OpenMind wants to be the Android operating system of humanoid robots with a new protocol called FABRIC that allows robots to verify identity and share context and information with other robots
OpenMind is building a software layer, OM1, for humanoid robots that acts as an operating system. The company compares itself to being the Android for robotics because its software is open and hardware agnostic. Stanford professor Jan Liphardt, the founder of OpenMind, told that humanoids and other robots have been around and able to do repetitive tasks for decades. But now that humanoids are being developed for use cases that require more human-to-machine interactions, like having a humanoid in your home, they need a new operating system that thinks more like a human. OpenMind unveiled a new protocol called FABRIC that allows robots to verify identity and share context and information with other robots.
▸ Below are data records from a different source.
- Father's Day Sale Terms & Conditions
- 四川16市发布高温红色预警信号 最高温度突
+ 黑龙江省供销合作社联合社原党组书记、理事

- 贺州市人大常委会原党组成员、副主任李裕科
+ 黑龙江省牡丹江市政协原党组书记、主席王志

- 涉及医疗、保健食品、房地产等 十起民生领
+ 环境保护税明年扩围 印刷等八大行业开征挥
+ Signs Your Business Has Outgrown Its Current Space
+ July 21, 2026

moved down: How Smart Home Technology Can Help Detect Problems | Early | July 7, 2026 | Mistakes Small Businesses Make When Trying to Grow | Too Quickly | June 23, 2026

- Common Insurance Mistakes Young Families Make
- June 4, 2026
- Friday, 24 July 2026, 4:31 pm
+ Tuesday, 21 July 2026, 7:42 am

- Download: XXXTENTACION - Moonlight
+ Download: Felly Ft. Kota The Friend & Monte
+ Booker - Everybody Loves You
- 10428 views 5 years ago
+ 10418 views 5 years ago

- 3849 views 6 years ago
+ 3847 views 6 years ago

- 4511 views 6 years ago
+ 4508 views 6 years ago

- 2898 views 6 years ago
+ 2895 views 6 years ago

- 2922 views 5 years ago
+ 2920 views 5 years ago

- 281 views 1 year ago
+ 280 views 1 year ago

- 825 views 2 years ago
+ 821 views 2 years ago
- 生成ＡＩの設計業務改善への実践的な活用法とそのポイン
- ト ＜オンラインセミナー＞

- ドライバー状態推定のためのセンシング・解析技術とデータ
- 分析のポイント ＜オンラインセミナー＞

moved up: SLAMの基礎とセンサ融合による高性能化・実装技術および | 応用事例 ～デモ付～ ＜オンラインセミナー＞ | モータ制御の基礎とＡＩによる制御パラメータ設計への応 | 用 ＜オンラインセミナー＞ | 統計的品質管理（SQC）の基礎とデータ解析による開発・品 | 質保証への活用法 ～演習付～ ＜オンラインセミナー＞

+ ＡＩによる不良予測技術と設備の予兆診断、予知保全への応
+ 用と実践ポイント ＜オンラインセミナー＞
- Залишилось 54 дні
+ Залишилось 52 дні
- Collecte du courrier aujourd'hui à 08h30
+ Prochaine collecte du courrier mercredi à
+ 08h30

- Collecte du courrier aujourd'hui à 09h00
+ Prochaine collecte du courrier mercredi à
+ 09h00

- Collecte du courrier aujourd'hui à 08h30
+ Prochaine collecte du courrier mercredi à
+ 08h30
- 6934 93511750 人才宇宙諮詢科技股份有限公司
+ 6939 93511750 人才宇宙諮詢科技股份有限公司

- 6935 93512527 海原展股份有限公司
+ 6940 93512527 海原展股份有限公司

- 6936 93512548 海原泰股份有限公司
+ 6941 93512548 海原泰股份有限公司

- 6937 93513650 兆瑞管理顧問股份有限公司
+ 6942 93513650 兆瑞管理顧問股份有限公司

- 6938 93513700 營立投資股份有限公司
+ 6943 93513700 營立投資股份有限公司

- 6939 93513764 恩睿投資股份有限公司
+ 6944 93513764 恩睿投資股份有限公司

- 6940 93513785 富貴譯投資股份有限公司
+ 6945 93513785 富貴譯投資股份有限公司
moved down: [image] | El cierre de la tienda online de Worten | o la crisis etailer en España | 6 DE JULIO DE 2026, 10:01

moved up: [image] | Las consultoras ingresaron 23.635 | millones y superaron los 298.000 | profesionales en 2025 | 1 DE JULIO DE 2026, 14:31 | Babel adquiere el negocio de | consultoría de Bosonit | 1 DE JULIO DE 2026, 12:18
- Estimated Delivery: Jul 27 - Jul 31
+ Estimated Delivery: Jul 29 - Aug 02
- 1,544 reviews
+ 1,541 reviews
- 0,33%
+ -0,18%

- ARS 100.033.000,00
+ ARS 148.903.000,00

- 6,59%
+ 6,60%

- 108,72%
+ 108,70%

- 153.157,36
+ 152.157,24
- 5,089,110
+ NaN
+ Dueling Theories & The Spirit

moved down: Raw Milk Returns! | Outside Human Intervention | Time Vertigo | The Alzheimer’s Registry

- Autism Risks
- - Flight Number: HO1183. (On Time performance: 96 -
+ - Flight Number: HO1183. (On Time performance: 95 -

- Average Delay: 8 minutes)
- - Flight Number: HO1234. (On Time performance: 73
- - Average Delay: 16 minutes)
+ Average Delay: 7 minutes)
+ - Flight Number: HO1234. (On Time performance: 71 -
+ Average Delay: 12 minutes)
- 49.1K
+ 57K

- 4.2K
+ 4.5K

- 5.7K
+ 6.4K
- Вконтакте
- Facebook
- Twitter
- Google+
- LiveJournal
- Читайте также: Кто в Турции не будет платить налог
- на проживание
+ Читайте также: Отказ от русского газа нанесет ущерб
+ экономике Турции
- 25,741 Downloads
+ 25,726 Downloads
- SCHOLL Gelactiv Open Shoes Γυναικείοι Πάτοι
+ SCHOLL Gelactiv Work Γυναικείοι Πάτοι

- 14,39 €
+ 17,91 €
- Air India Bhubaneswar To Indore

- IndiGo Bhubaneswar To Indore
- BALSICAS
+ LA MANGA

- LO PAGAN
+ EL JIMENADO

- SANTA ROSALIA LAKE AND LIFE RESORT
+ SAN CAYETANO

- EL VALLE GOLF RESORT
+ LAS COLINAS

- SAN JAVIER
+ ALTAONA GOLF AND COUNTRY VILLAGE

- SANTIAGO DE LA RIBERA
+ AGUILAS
Unlike humans, machines can learn almost instantly, Liphardt said, which means giving them a better way to connect to other robots will allow them to more easily train and absorb new information. Liphardt gave the example of languages and how robots could connect to each other and share data on how to speak different languages, which would help them better interact with more people without having to be taught each language by a human directly. Now, the company is focused on getting its tech into people’s homes and starting to iterate on the product.